Tuesday 25 September – The last leg of the GCR was ahead of us. The WA/NT border was only 20kms or so further on from the night camp. From reports down the road, we expected the road to deteriorate greatly on the NT side but were pleasantly surprised to find some roadworks on the go and a good stretch of freshly graded surface all the way into the Aboriginal Community of Docker River. John needed fuel but I calculated I could avoid the $2.45/L and make it to Yalara. We had to hang around and wait for the store to open at 10am but were soon on our way east following beside the Petermann Ranges.
We took a brief stop to look at Lasseter’s Cave, where Lasseter spent some four weeks or so after his camels bolted. He was helped by Aboriginals but died while attempting to walk the 140km to the Olgas.
As we head east, the groves of Desert Oaks become more prominent. The Desert Oak is a member of the casaurina family and not a true oak. They are a very majestic tree and provide a lot of much needed shade in a very arid environment.
The road did start to break up a bit and the corrugations deepen but overall, the surface was better than expected. The GCR emerges at the Olgas (Kata Tjuta) and the long awaited bitumen commences around the time the famed formation comes in view. From far to the west, the site of the Olgas is really amazing, probably the best aspect of all, and one that we had not seen when here previously. Still, it was with a huge sense of relief that we left the dust and corrugations behind and wound around the Olgas, past Uluru and on to the Yalara campground.

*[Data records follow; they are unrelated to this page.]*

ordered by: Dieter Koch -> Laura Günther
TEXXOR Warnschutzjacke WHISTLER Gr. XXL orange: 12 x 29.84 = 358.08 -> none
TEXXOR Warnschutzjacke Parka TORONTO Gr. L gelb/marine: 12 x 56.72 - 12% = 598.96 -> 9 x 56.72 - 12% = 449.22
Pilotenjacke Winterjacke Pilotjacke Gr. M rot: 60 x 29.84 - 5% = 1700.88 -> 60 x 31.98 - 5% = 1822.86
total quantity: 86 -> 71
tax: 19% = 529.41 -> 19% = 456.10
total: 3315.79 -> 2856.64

The GCR is one of those trips that just begs to be ticked off but in truth it does not have a lot going for it other than saving a lot of kilometres. It is mostly a long stretch of poor quality road with few attractions and a high chance of damage to vehicles. As a 4WD adventure it is not really very challenging other than bolting on all the bits that fall off the vehicles. Would we do it again? Probably not but then it has been ticked off the list.